General and administrative expenses for the three months ended March 31, 2019 were $3.7 million, compared to $4.3 million for the three months ended March 31, 2018. General and administrative spending for the first quarter of 2019 was less than expenditures over the comparable period in 2018, primarily due to a decrease in corporate expenses related to reduced headcount levels and stock-based compensation;

Net loss for the three months ended March 31, 2019 was $10.5 million, or $0.78 per share, compared to a net loss attributable to Merrimack’s continuing operations of $17.8 million, or $1.33 per share, for the three months ended March 31, 2018; and

As of March 31, 2019, Merrimack had 13.3 million shares of common stock, $0.01 par value per share, outstanding.

Financial Outlook

As of March 31, 2019, Merrimack had cash, cash equivalents and marketable securities of $58.5 million. Accounting for events subsequent to the quarter close, together with possible additional restructuring and cost-cutting measures that Merrimack could implement in the future, but excluding any potential contractual milestone payments, Merrimack continues to believe that its cash position has the potential to fund operations into at least the second half of 2022.

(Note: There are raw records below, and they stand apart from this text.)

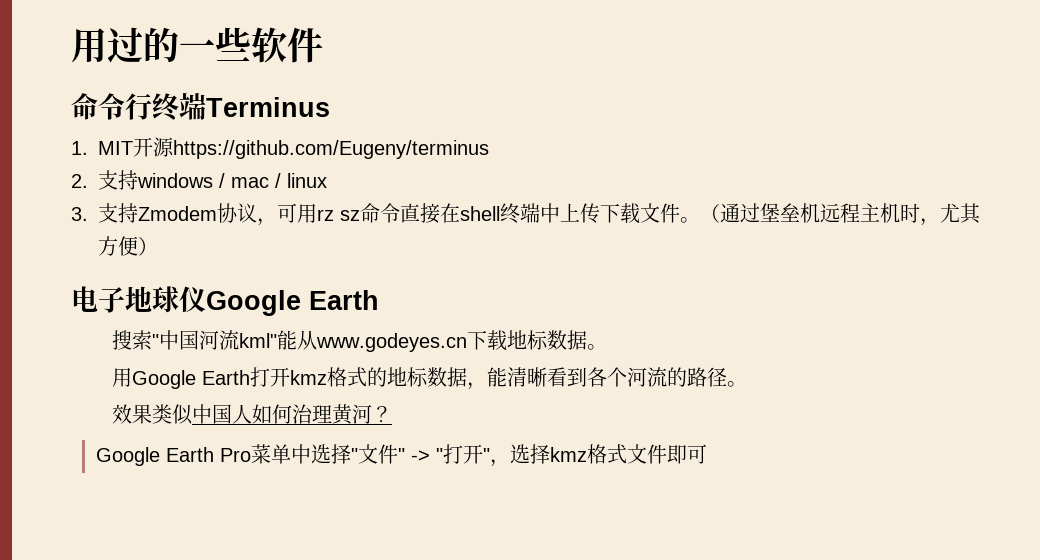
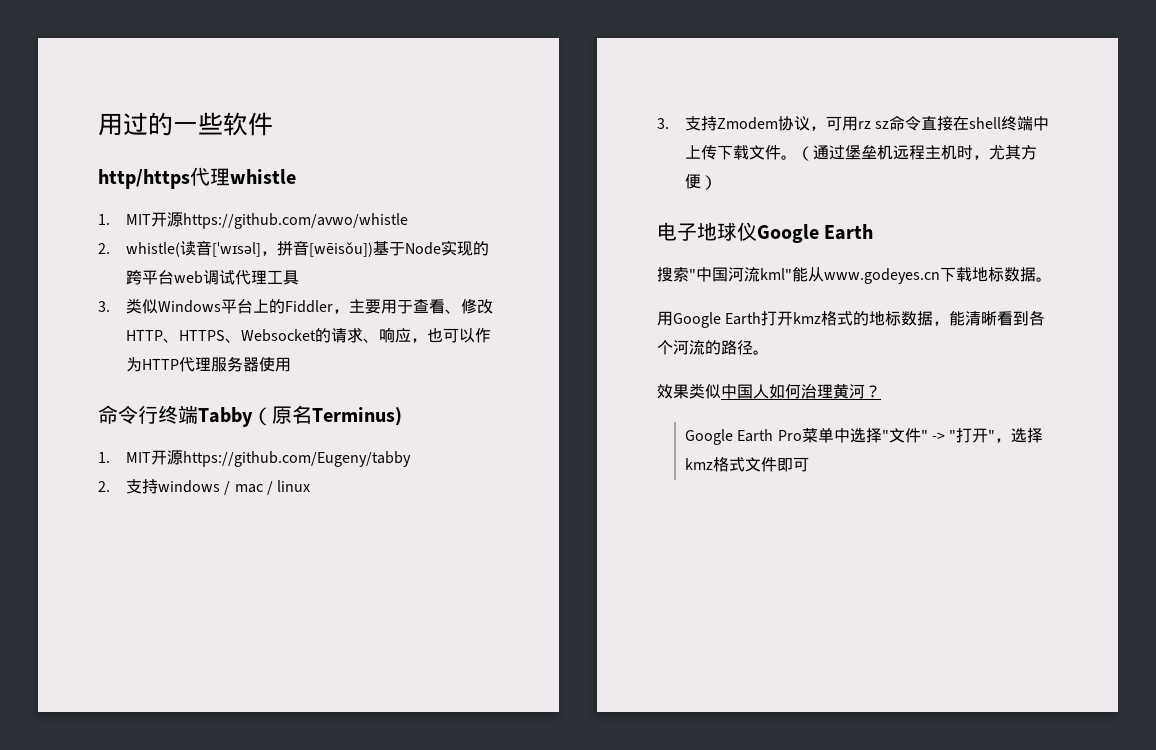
+ http/https代理whistle
+ 1. MIT开源https://github.com/avwo/whistle
+ 2. whistle(读音[ˈwɪsəl]，拼音[wēisǒu])基于Node实现的跨平台web调试代理工具
+ 3.类似Windows平台上的Fiddler，主要用于查看、修改HTTP、HTTPS、Websocket的请求、响应，也可以作为HTTP代理服务器使用
- 命令行终端Terminus
- 1. MIT开源https://github.com/Eugeny/terminus
+ 命令行终端Tabby（原名Terminus)
+ 1. MIT开源https://github.com/Eugeny/tabby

Merrimack remains eligible to receive additional milestone payments from Servier and Ipsen, resulting from Merrimack’s asset sale to Ipsen in 2017:

Merrimack is entitled to receive up to $5 million in milestones from Servier, triggered by Ipsen and Servier’s decision to progress their ongoing multi-part clinical trial evaluating ONIVYDE in small-cell lung cancer (SCLC) into the second randomized portion of the trial focused on efficacy; and

Merrimack is also entitled to receive up to an aggregate of $450 million in regulatory-based milestones from Ipsen, which Merrimack has said it expects to pass through to its stockholders, net of any taxes owed and subject to there being sufficient surplus at that time, consisting of:

$225 million upon approval by the FDA of ONIVYDE for the first-line treatment of metastatic adenocarcinoma of the pancreas, subject to certain conditions;

$150 million upon approval by the FDA of ONIVYDE for the treatment of SCLC after failure of first-line chemotherapy; and

$75 million upon approval by the FDA of ONIVYDE for an additional indication unrelated to those described above.